La contribution de Julien Longhi, Stefano Vicari et Francesco Attruia («Mèmes et discours misogynes, homophobes et xénophobes : quels contre-discours ? », pp. 107-128) s’intéresse aux stratégies discursives des mèmes réagissant à des propos discriminatoires. Les auteurs analysent deux procédés principaux : la confrontation de points de vue et la construction de figures d’anti-éthos. En examinant un corpus de mèmes visant certains discours politiques français, l’étude montre que les mèmes peuvent à la fois dénoncer, caricaturer et subvertir ces discours. L’analyse articule configuration icono-textuelle, posture énonciative et visée argumentative, dans une perspective de contre-discours citoyen.

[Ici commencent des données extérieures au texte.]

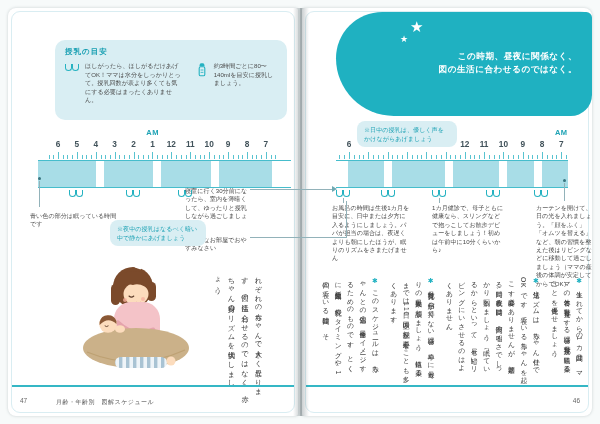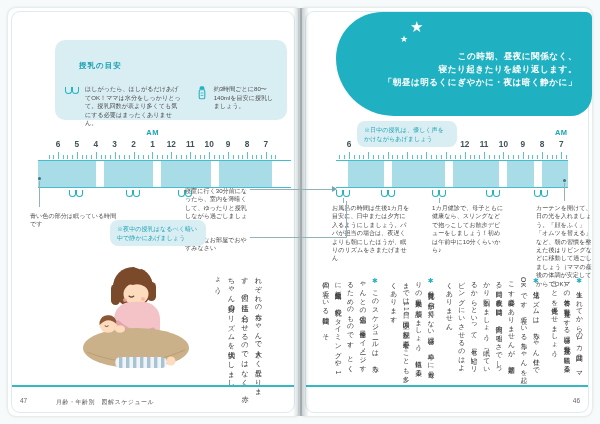"授乳の目安" .feed-box h3 { margin: 14px -> 0 }
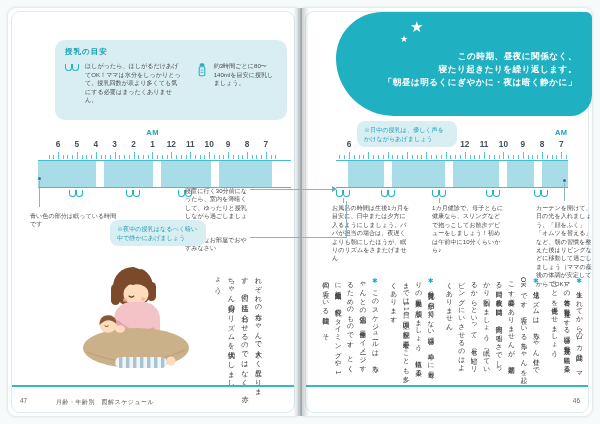"寝たり起きたりを繰り返します。" div.hdr-line { text: 寝たり起きたりを繰り返します -> 図の生活に合わせるのではなく }
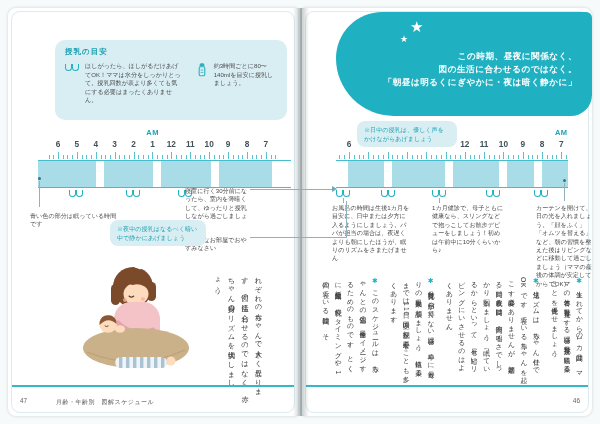"「朝昼は明るくにぎやかに・夜は暗く静かに」" div.hdr-line { html: <div>「朝昼は明るくにぎやかに・夜は暗く静かに」</div> -> none }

Dans sa contribution (« Mèmes de sous-titrage : une typologie », pp. 129-153), Gabriele Stera propose une typologie des mèmes fondés sur le sous-titrage, en distinguant notamment les détournements de traduction, les effets de paréidolie phonétique et les pratiques de correction ou de rescénarisation. En s’appuyant sur une approche interdisciplinaire, l’auteur montre comment ces mèmes mobilisent les codes du langage filmique et participent à des formes spécifiques de communication techno-discursive au sein du Web 2.0.
Le dossier réuni dans ce numéro aborde les mèmes sous des angles variés, allant de la théorisation épistémologique à l’analyse de corpus contextualisés. L’ensemble des contributions permet de cerner les spécificités énonciatives, pragmatiques et sociales des mèmes, en tant que formes discursives à part entière. En offrant des outils d’analyse renouvelés et en explorant des terrains diversifiés, ce numéro contribue à la structuration d’un champ d’études en développement dans le domaine des sciences du langage.